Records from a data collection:
____________________

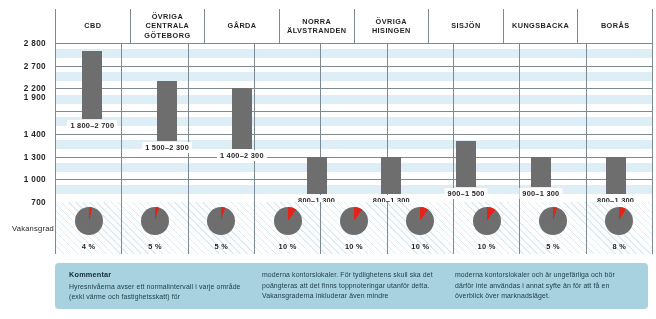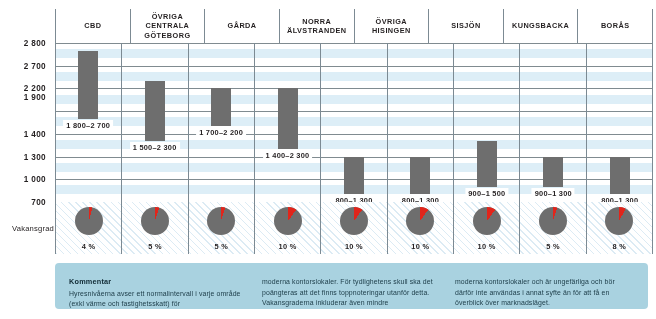--- a/index.html
+++ b/index.html
@@ -299,10 +299,6 @@
         <div class="bar-label" style="top: 99.4286px;">1 500–2 300</div>
       </div>
       <div class="bar-col">
-        <div class="bar" style="top: 45.4286px; height: 37.8571px;"></div>
-        <div class="bar-label" style="top: 84.2857px;">1 700–2 200</div>
-      </div>
-      <div class="bar-col">
         <div class="bar" style="top: 45.4286px; height: 60.5714px;"></div>
         <div class="bar-label" style="top: 107px;">1 400–2 300</div>
       </div>

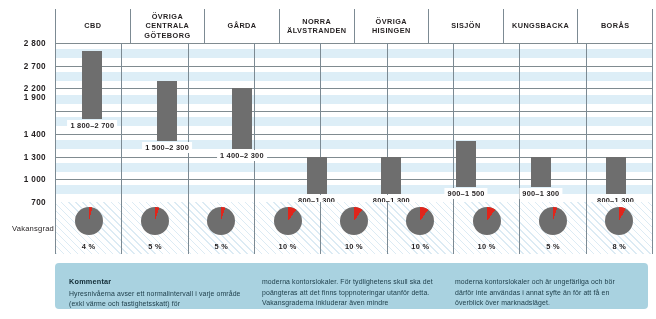--- a/index.html
+++ b/index.html
@@ -210,7 +210,7 @@
     background: #a9d2e0;
     border-radius: 4px;
     box-sizing: border-box;
-    padding: 14px 14px 7px 14px;
+    padding: 7px 14px 7px 14px;
     display: flex;
     gap: 14px;
   }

____________________

Would you retype every record above exactly, leaving out the pictures?

--- a/index.html
+++ b/index.html
@@ -299,10 +299,6 @@
         <div class="bar-label" style="top: 99.4286px;">1 500–2 300</div>
       </div>
       <div class="bar-col">
-        <div class="bar" style="top: 45.4286px; height: 37.8571px;"></div>
-        <div class="bar-label" style="top: 84.2857px;">1 700–2 200</div>
-      </div>
-      <div class="bar-col">
         <div class="bar" style="top: 45.4286px; height: 60.5714px;"></div>
         <div class="bar-label" style="top: 107px;">1 400–2 300</div>
       </div>

--- a/index.html
+++ b/index.html
@@ -210,7 +210,7 @@
     background: #a9d2e0;
     border-radius: 4px;
     box-sizing: border-box;
-    padding: 14px 14px 7px 14px;
+    padding: 7px 14px 7px 14px;
     display: flex;
     gap: 14px;
   }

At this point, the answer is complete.